• Work item
Return every line from the one with "[191,454,214,468] del -> [107,207,120,217] de" through the one with "[259,480,274,494] la -> (476, 212) none", inclusive, exactly as it appears below.

• Input for this task
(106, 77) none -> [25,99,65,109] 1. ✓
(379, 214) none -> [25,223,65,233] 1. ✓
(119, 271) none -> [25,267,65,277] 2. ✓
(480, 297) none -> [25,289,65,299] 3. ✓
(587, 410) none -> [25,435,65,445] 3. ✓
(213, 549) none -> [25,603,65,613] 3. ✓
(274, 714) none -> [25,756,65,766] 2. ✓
==
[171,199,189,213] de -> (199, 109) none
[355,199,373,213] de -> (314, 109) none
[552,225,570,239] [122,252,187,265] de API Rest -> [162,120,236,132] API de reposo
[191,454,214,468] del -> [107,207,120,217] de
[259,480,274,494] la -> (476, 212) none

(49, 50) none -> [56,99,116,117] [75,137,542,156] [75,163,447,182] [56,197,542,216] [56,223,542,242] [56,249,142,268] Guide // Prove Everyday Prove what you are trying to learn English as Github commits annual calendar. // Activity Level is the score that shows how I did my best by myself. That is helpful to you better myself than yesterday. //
...
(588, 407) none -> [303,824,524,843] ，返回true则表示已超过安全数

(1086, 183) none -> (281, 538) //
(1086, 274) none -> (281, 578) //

• Exercise output
[191,454,214,468] del -> [107,207,120,217] de
[259,480,274,494] la -> (476, 212) none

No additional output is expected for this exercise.